Fonts are really the first issue, since without fonts that include the necessary extended characters or non-Latin scripts, software applications will not fully or correctly display many languages. This means Unicode fonts – fonts in which all characters are encoded according to the Unicode standard – since legacy 8-bit fonts, while they may be able to display the characters and diacritics used in whatever language(s) they were designed for, are not readable on systems without those fonts installed. Basically, 8-bit fonts are not intercompatible since each uses the limited number of codepoints for characters in a different way while Unicode in principle provides a single codepoint for each character in every writing system (this is discussed further below, 6.2).

For input of text in languages that use non-ASCII characters, specialised keyboard layouts are also necessary, and these may be created for languages or groups of languages for which there does not yet exist localised software. Beyond capacities to handle text, the capacity of systems to permit users to create and use multimedia that does not rely solely on text is another important, though sometimes overlooked, consideration.

At the same time it is recognised that there do exist many older computers in Africa, often the result of donations of used equipment, whose systems cannot handle Unicode and may be limited in other aspects. (See below, 5.1)

Content: "Content" is usually taken to mean "web content" – the information conveyed on the pages of sites on the World Wide Web (WWW). More broadly, we may take it to include information stored as documents or data on computers or conveyed over the internet by other means, such as e-mail. The latter is of interest in measuring the use of and demand for ability to use diverse languages.

The production and display of information via the web that is relevant and accessible to users is facilitated by the considerations under the previous point, above. Choice of languages is obviously a key consideration, since it is via comprehensible idioms that ICT? can convey information for development or other purposes. Additional considerations such as the cultural appropriateness of themes and images, and the approach to communication within the language (dialects, contemporary vs. formal styles, etc.) are also important aspects of localised content.

One can divide localised web content into two parts based on origin: that produced locally and that produced elsewhere but targeted to the local audience. Both are important, but our main concern is the former. Ballantyne (2002) discusses content in terms of this division and also the target of the content. It may be useful to seek to develop collaboration among local and international content developers wherever they may be in terms of how best to address their common intended audience.

At present there is little web content developed in African languages either in Africa or elsewhere, and relatively little content of any sort coming from Africa. The issue of localised content is discussed in more detail below (see 7.1).

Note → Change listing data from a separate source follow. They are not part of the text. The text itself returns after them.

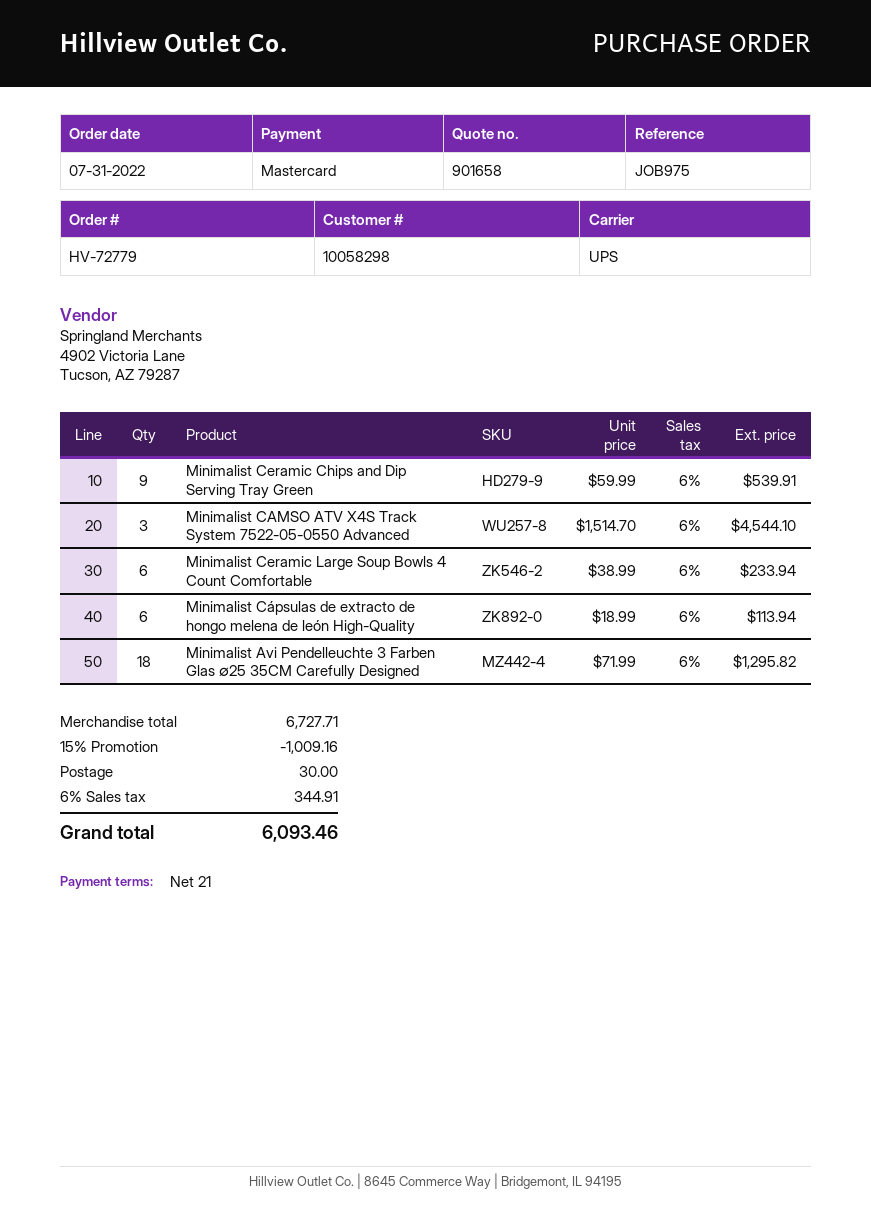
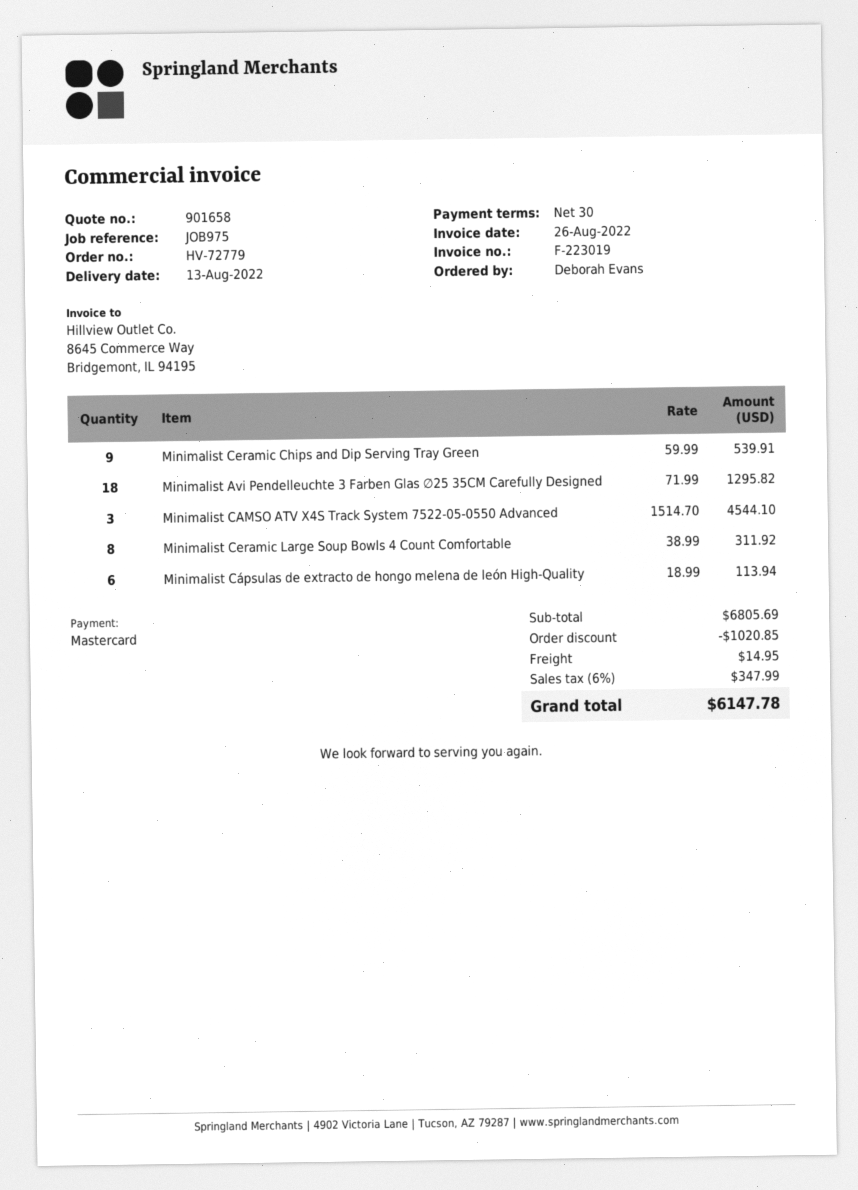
payment terms: 21 days -> 30 days
Minimalist Ceramic Large Soup Bowls 4 Count Comfortable: 6 x 38.99 = 233.94 -> 8 x 38.99 = 311.92
subtotal: 6727.71 -> 6805.69
discount: 1009.16 -> 1020.85
shipping: 30.00 -> 14.95
tax: 6% = 344.91 -> 6% = 347.99
total: 6093.46 -> 6147.78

Localisation of user interfaces: This of course includes the translation of basic computer software such as browsers and word processors into different languages, including commands, dictionaries, help files etc. (the capacities of software to handle diverse language needs is considered under the first point above). In addition to translation, other issues such as conventions for display of certain information and the culturally appropriateness of themes used in the software are also important considerations. In many cases, localisation may be some but not all of the above. Localisation in Arabic, and to a very limited degree in some more widely-spoken African languages, is being undertaken by commercial software companies, notably Microsoft. While this helps in the overall picture of localisation, it concerns only major languages and large markets. It may also entail higher costs for users than can be supported, especially in ICT4D contexts. Therefore, in the interests of inclusion of languages and local expression, and of lower cost solutions, free/open-source software (FOSS) is the focus of this project.

Localisation as project

Localisation in its broader sense of a process and enterprise takes into consideration several other matters such as:10

  • factors necessary to localise
    • a standardised orthography
    • locale data
    • organisation and resources to accomplish localisation in the stricter technical sense
  • aspects of sustainability in the long term
    • follow-through and marketing of localised software
    • follow-up with the user community and for updates
  • attention to issues of user skills (from basic literacy to computer literacy)
  • impacts of localisation of ICT? on other aspects of society, economy and culture.

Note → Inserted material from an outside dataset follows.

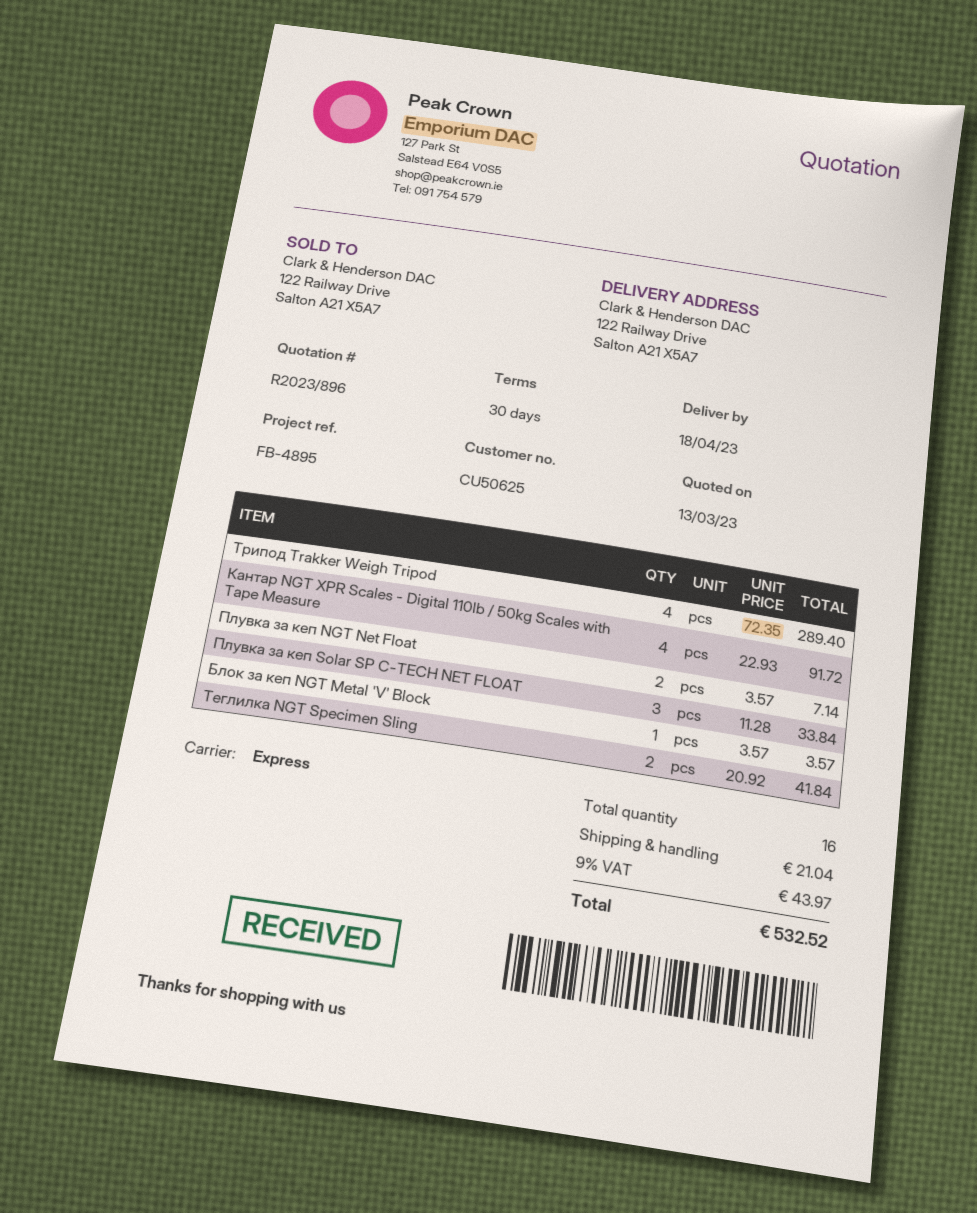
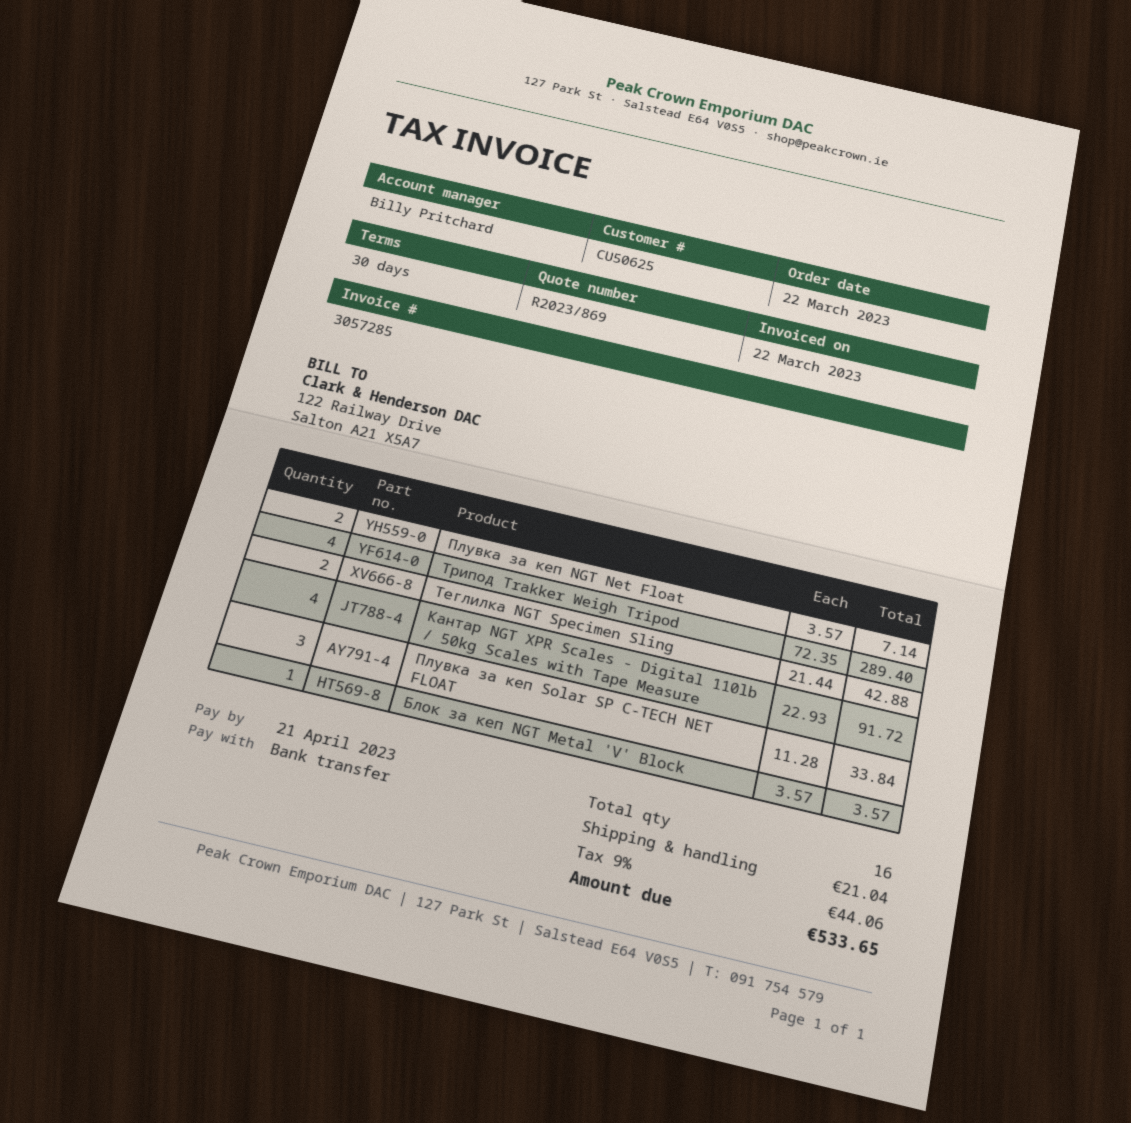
quote number: R2023/896 -> R2023/869
Теглилка NGT Specimen Sling: 2 x 20.92 = 41.84 -> 2 x 21.44 = 42.88
tax: 9% = 43.97 -> 9% = 44.06
total: 532.52 -> 533.65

All of these are important to take into consideration. A framework to facilitate that is proposed in the following section (3).

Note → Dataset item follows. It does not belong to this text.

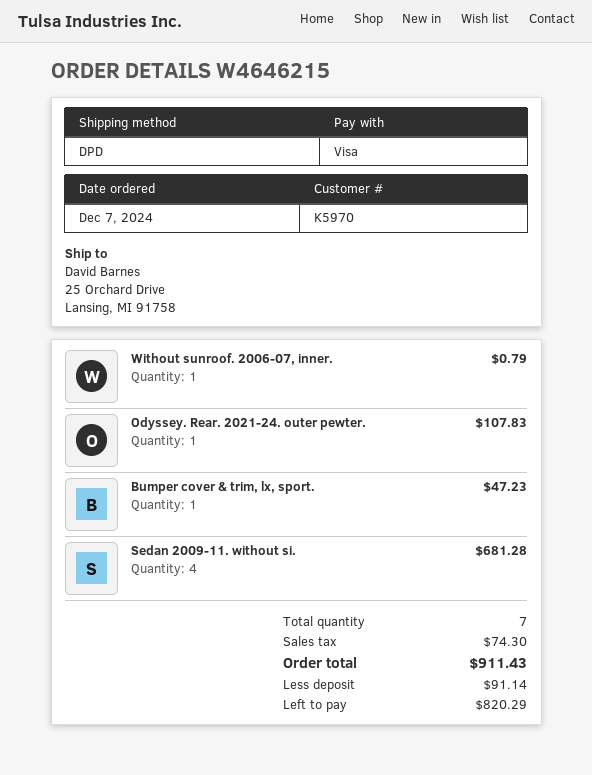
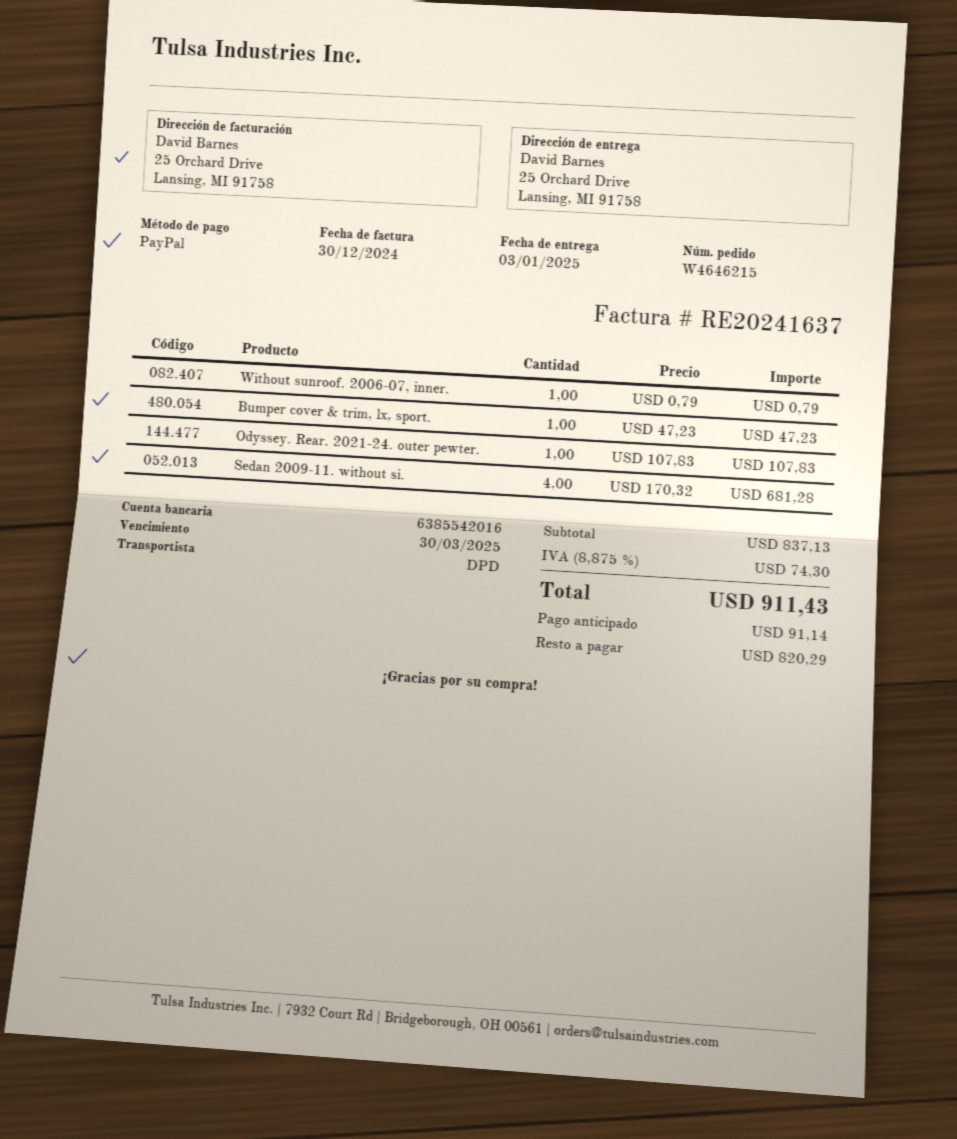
payment method: Visa -> PayPal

2.3 Overlapping regional contexts: Localisation where?


Africa is a multilingual continent but there is no software and even internet content in the vast majority of its many languages – even in most of the major and more widely-spoken ones. Every country on the continent has some linguistic diversity, resulting from the history of population movements and the overlay of colonial languages, most countries, especially south of the Sahara, have no single majority language. A few countries have scores or even hundreds of languages. The ELWCs introduced during colonisation – English, French, and Portuguese – serve as official languages and facilitate communication to one degree or another across wide areas, but are primarily second languages of the more educated and urbanised segments of society, and do not have the same connection with African cultures as indigenous African languages.11 Most of the people who have less facility in the ELWCs are in rural areas, and include a higher percentage of women than of men.

Software and content in ELWCs, therefore, cannot satisfy the needs of the majority of the African population, and even in the limited (mainly urban) locations where they might, many people would effectively still be excluded linguistically, and everyone would have their language options restricted by the lack of content and software in African languages. In addition, any effort to use ICT? for development purposes would be hindered to the extent the working languages are limited to ELWCs. Put another way, the needs for localisation in Africa correspond to the hopes for ICT? to play a full and effective role in development on the continent.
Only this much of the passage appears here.